Sajid Javid, the health secretary, is to review guidance on transgender patients, following a newspaper investigation which discovered that male sex offenders who self-identify as women are placed on female-only wards. Despite instructions from the Department of Health to eliminate mixed-sex wards, guidance from hospitals states that patients should be admitted based on the gender they identify with and can choose which ward, lavatories and facilities they use. A whistleblower nurse warned, ‘If patients question why there is a male-bodied person on a female-only ward, medics are told to say that there are no men present.

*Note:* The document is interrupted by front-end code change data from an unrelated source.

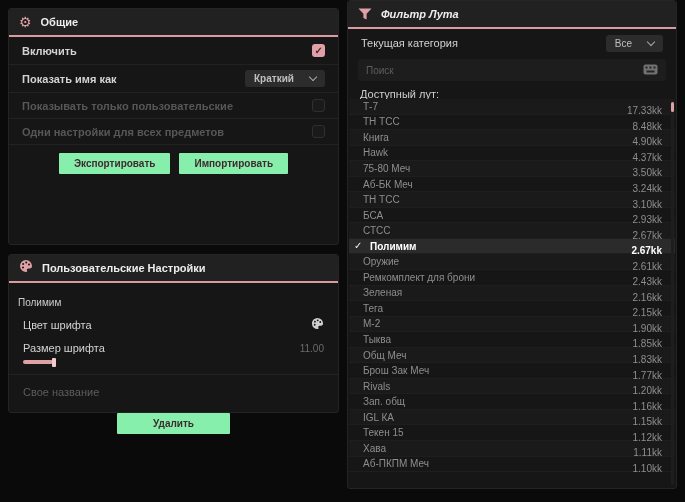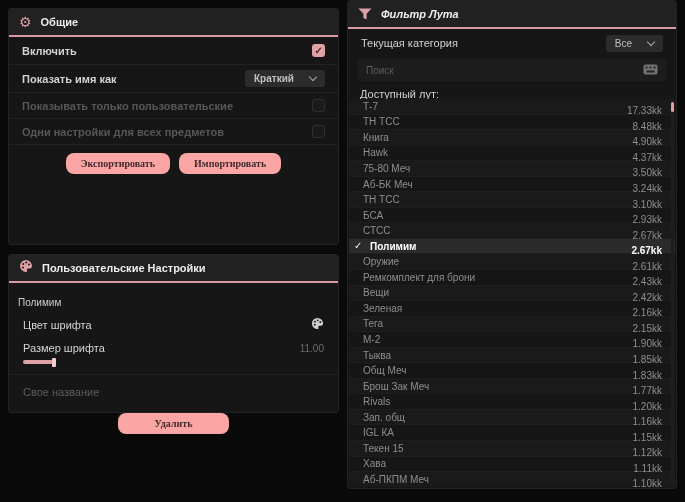--- a/index.html
+++ b/index.html
@@ -34,22 +34,22 @@
                 color:#45282c;font-weight:bold;}
   .cb.off{background:#1a1a1a;border:1px solid #2f2f2f;}
 
   .dd{display:flex;align-items:center;gap:16px;background:#2c2c2c;border-radius:3px;
       padding:3px 9px;cursor:default;}
   .dd .ddv{font-size:10px;color:#bfbfbf;}
   .chev{width:5px;height:5px;border-right:1.5px solid #a8a8a8;border-bottom:1.5px solid #a8a8a8;
         transform:rotate(45deg);margin-top:-3px;flex:none;}
 
   .btnrow{display:flex;justify-content:center;gap:9px;padding-top:8px;}
-  .pbtn{background:#fca5a5;color:#402a2d;font-weight:bold;font-size:10px;border:none;
-        border-radius:8px;padding:5px 15px;font-family:Liberation Serif, serif;}
+  .pbtn{background:#86efac;color:#402a2d;font-weight:bold;font-size:10px;border:none;
+        border-radius:1px;padding:5px 15px;font-family:Liberation Sans, sans-serif;}
 
   
   .c-label{font-size:10px;color:#cccccc;padding:14px 9px 2px 9px;}
   .c-row{display:flex;justify-content:space-between;align-items:center;padding:6px 14px 4px 14px;}
   .c-row .lbl{font-size:11px;}
   .c-val{font-size:10px;color:#6b6b6b;}
   .slider{position:relative;height:9px;margin:0 14px 7px 14px;cursor:pointer;}
   .slider .fill{position:absolute;left:0;top:2px;width:30px;height:4px;background:#dfa0a6;border-radius:2px;}
   .slider .handle{position:absolute;left:29px;top:0;width:4px;height:9px;background:#f3cace;border-radius:1px;}
   .c-input{padding:7px 14px 6px 14px;border-top:1px solid #222222;}
@@ -232,24 +232,20 @@
       </div>
     <div class="lrow">
         <span class="nm">Оружие</span>
         <span class="vl">2.61kk</span>
       </div>
     <div class="lrow">
         <span class="nm">Ремкомплект для брони</span>
         <span class="vl">2.43kk</span>
       </div>
     <div class="lrow">
-        <span class="nm">Вещи</span>
-        <span class="vl">2.42kk</span>
-      </div>
-    <div class="lrow">
         <span class="nm">Зеленая</span>
         <span class="vl">2.16kk</span>
       </div>
     <div class="lrow">
         <span class="nm">Тега</span>
         <span class="vl">2.15kk</span>
       </div>
     <div class="lrow">
         <span class="nm">М-2</span>
         <span class="vl">1.90kk</span>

Staff raising safeguarding concerns may be threatened with disciplinary action. The NHS is influenced by the controversial LGBT charity Stonewall.’ See

Britain faces a greater risk of blackouts this winter after a fire on 15 September knocked out a cable importing electricity from France. National Grid’s electricity system operator (ESO) believes supply will meet demand, but has cut its forecast of buffer supply. Its officials are also warning of high costs for getting power generators to fire up at short notice to help balance the grid. Those costs are ultimately passed onto household bills - a further pressure when bills are climbing due to soaring wholesale costs of natural gas and electricity. The ESO warned in July that Britain should prepare for constrained power supplies over winter, with nuclear power plants shutting down and demand bouncing back from the pandemic. Its director said, ‘Our analysis shows that we expect sufficient margins over the winter and the system is within the reliability standard. Throughout the coming months the situation may change, as it does every winter.’